When I mention that the U.S.A. feels increasingly like the U.S.S.R., a surprising number of people tell me they feel the same way. Welcome to the U.S.S.A.: United Simulacra States of America where everything is an absurdly transparent simulation with little connection to reality and dissent is crushed by an everpresent, ubiquitous narrative police state enforced by the union of Big Tech social media, search and other monopolies and the Savior State: do what we tell you and you'll get a piece of our endlessly spewed trillions.
My colleague Mark Jeftovic recommended an insightful book on the unraveling of the USSR, Everything Was Forever, Until It Was No More: The Last Soviet Generation.
It's an academic book so there are the required servings of jargon and references to suitably opaque academic tropes, but beneath the conceptual clutter lies a profound analysis of how humans adapt to and navigate a system that has lost all authenticity and survives entirely on the ceaseless marketing of artifice: in other words, the USA today.
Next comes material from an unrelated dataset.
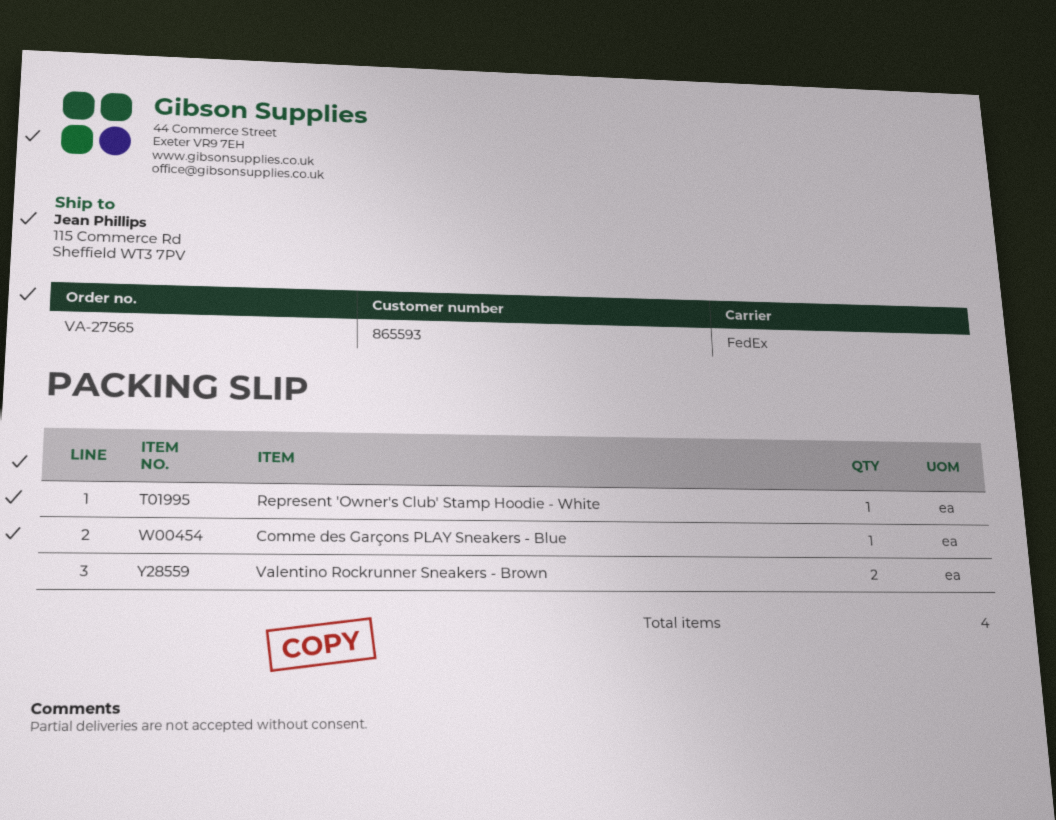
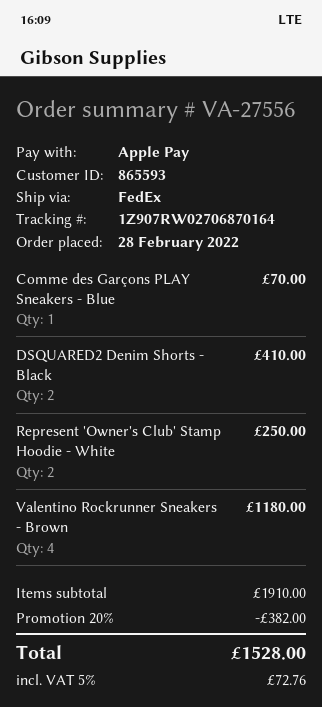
order number: VA-27565 -> VA-27556
Represent 'Owner's Club' Stamp Hoodie - White: 1 -> 2
Valentino Rockrunner Sneakers - Brown: 2 -> 4
DSQUARED2 Denim Shorts - Black: none -> 2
Of particular interest are the book's personal accounts of dutiful Party members going through the motions of obedience as a means of enjoying their private friendships and lives. Joining the Party's machinery was a way to meet friends who you recruited for your committee work. Everyone went through the motions but nobody actually believed any of it: you did homework while "listening" to the endless canned speeches, you went out for coffee while telling the Party functionary that you were on Party business, and you worked on parades and activities that were a bit of fun despite the dreary official purpose which everyone ignored.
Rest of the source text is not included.